Подошел Джугово к дереву и, не отрывая от лица рук, спросил:
– Кто сидит на этом дереве, отвечай?
Но ему никто не ответил. Только золотые волосы заколыхались и еще сильнее стали слепить юноше глаза.
А Джугово опять обратился к невиданному чуду:
– Если старушка – станешь мне второй матерью, если старик – вторым отцом будешь, если юноша – четвертым братом будешь, если девочка – сестрой станешь, если девушка – женой будешь. Скажи хоть слово, дай о себе знать, назови свое имя...
И тут с дерева донесся ответ:
– Не возьмешь ты меня в жены, добрый юноша.
Поклялся тогда Джугово в верности своих слов и попросил девушку сойти на землю.
– Я не могу сойти, у меня нет рук, – сказала девушка. Из глаз ее капнули слезы. Капнула одна слеза – трава под деревом тут же сгорела, капнула вторая слеза – яма образовалась, капнула третья – и угодила юноше на плечо, и ему стало больно: слеза девушки обожгла ему кожу. Больно жгучими были от всех обид и мучений слезы бедной красавицы Белго.
Когда увидел Джугово красавицу, тут же всем сердцем влюбился в нее. Примчался он со всех ног домой, запряг в золотую карету двух самых добрых коней. Затем повязал этим коням черными повязками глаза, чтобы не пугались блеска волос красавицы, и мигом приехал в лес, под то самое дерево, где сидела неведомая ему девушка. Взобрался юноша на дерево, снял оттуда безрукую красавицу, и привез в отцовский дворец.
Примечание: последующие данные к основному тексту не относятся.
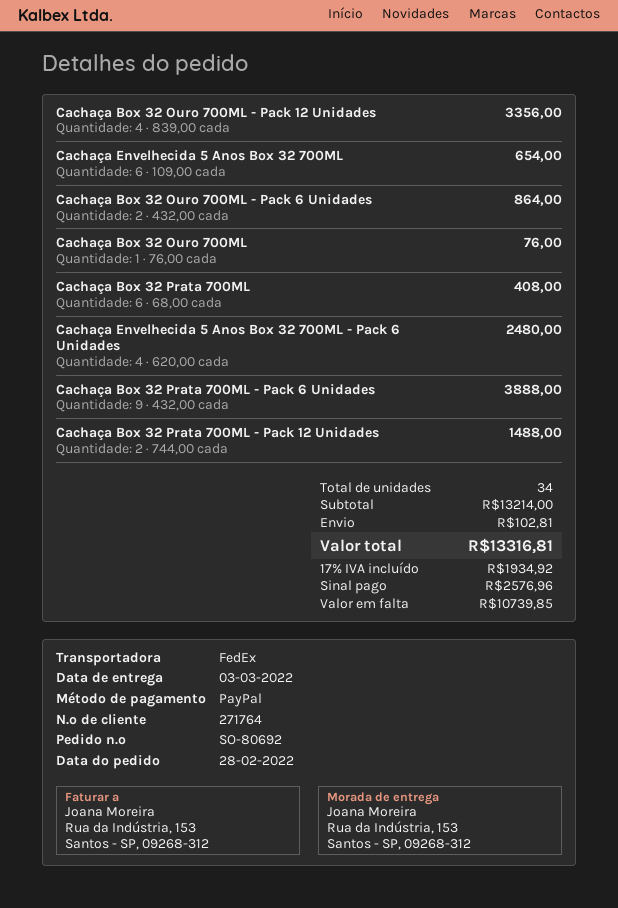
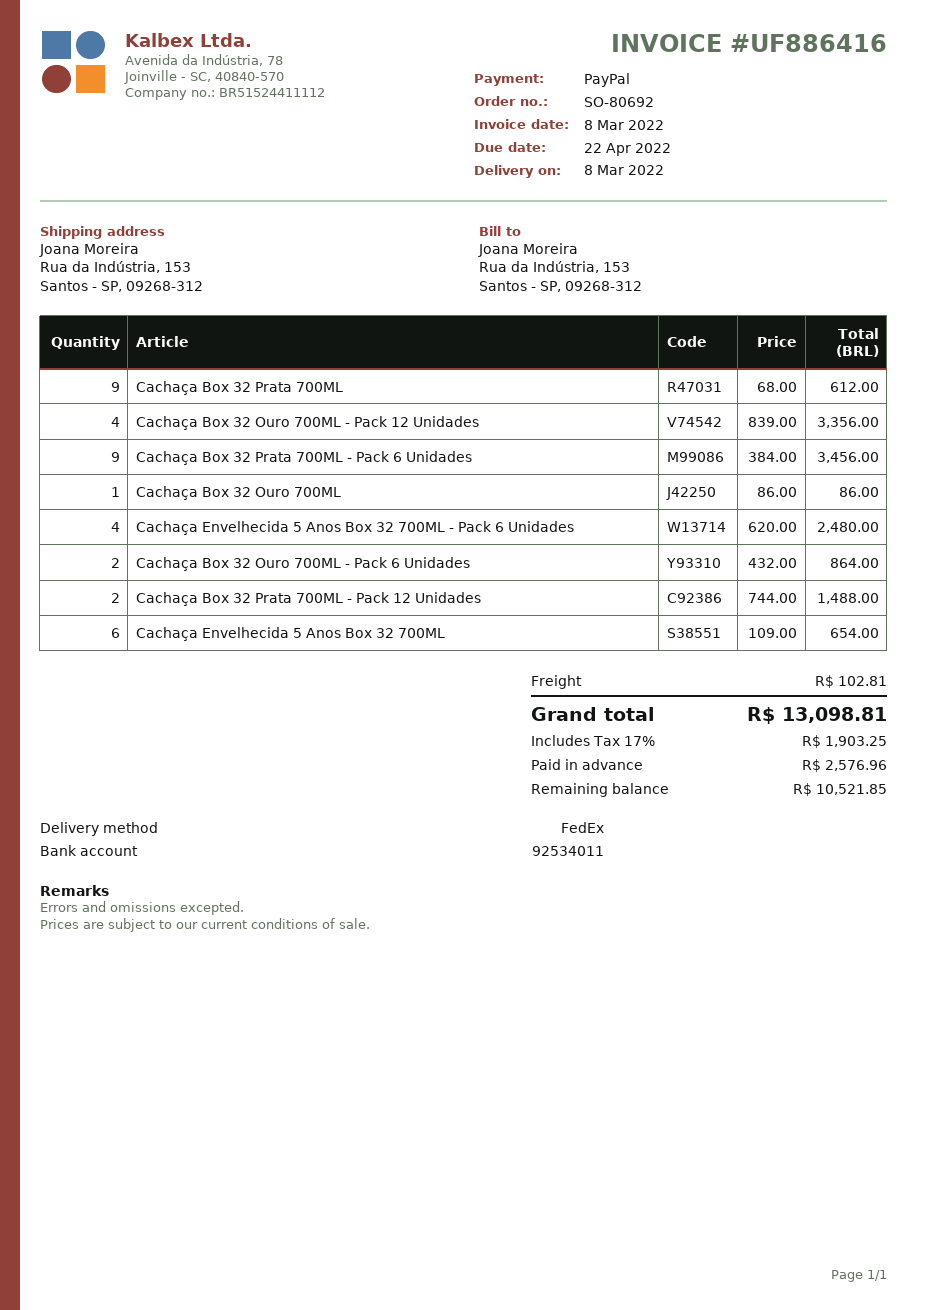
delivery date: 2022-03-03 -> 2022-03-08
Cachaça Box 32 Ouro 700ML: 1 x 76.00 = 76.00 -> 1 x 86.00 = 86.00
Cachaça Box 32 Prata 700ML: 6 x 68.00 = 408.00 -> 9 x 68.00 = 612.00
Cachaça Box 32 Prata 700ML - Pack 6 Unidades: 9 x 432.00 = 3888.00 -> 9 x 384.00 = 3456.00
tax: 17% = 1934.92 -> 17% = 1903.25
total: 13316.81 -> 13098.81
balance: 10739.85 -> 10521.85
Старый Генедон – отец юноши – вышел на хейвун, посмотрел вниз, и чуть было чувств не лишился. Уж очень красива была эта безрукая невестка. Вышла на другой хейвун и жена Генедона, посмотрела на красавицу и тут же упала в обморок: едва привели в чувство. Прибежали и старшие братья посмотреть на девушку, которую привез во двор их младший брат. Как увидели старшие братья, так и ахнули. Долго, разинув рты, смотрели собравшиеся на ослепительную красоту безрукой девушки и ничего не могли сказать от восторга и удивления, а Джугово тем временем помог безрукой красавице выйти из кареты, провел ее в отцовские покои и объявил всем собравшимся:
– Она моя невеста.
Назначили день свадьбы. Падишах наказал мастеровым сделать его невестке руки из чистого золота, дворцовым портным наказал сшить ей дорогие свадебные наряды, а хундекучи своим велел созывать на свадьбу сына всех знакомых и незнакомых, всех бедных и богатых.
Вскоре во дворце Генедона заиграла музыка – это справляли свадьбу Джугово и красавицы Белго. Гости только тем и занимались, что восторженно хвалили невесту. А она и вправду была так красива и прелестна в своем свадебном одеянии, что гости наслаждались, глядя на нее. А когда она танцевала, подняв над головой свои золотые руки и мелкими шажками шла по кругу, то казалась всем грациозной ланью.
– Надо быть счастливым, чтобы иметь такую красавицу в доме,– говорили гости и подносили молодым два стакана: один с медом, другой с маслом.
Сорок дней и ночей шло пиршество в честь молодых. На сорок первый день гости разошлись по домам, а молодые супруги предались радостным объятиям и стали жить в дружбе и привязанности, будто медом помазанные.
Шли дни за днями, недели за неделями. Джугово вместе со старшими братьями каждый день уезжал в сады помогать отцу. А красавица Белго оставалась дома и помогала по хозяйству свекрови. Ей бы с такой красотой и обаянием сидеть бы целыми днями и озарять собою весь падишахский дворец! Но нет, не такой была невестка, она еще с детства привыкла к труду. За что ни возьмется – все спорится в ее золотых руках. И свекровь была довольна и рада за свою невестку, всегда хвалила ее мужу и сыновьям своим. А молодой супруг вовсе не мог нарадоваться своей красавицей женой.
– Моя радость, – говорил он нежно, всем сердцем обнимая ее. Все шло хорошо, так хорошо, что большего и желать не нужно было.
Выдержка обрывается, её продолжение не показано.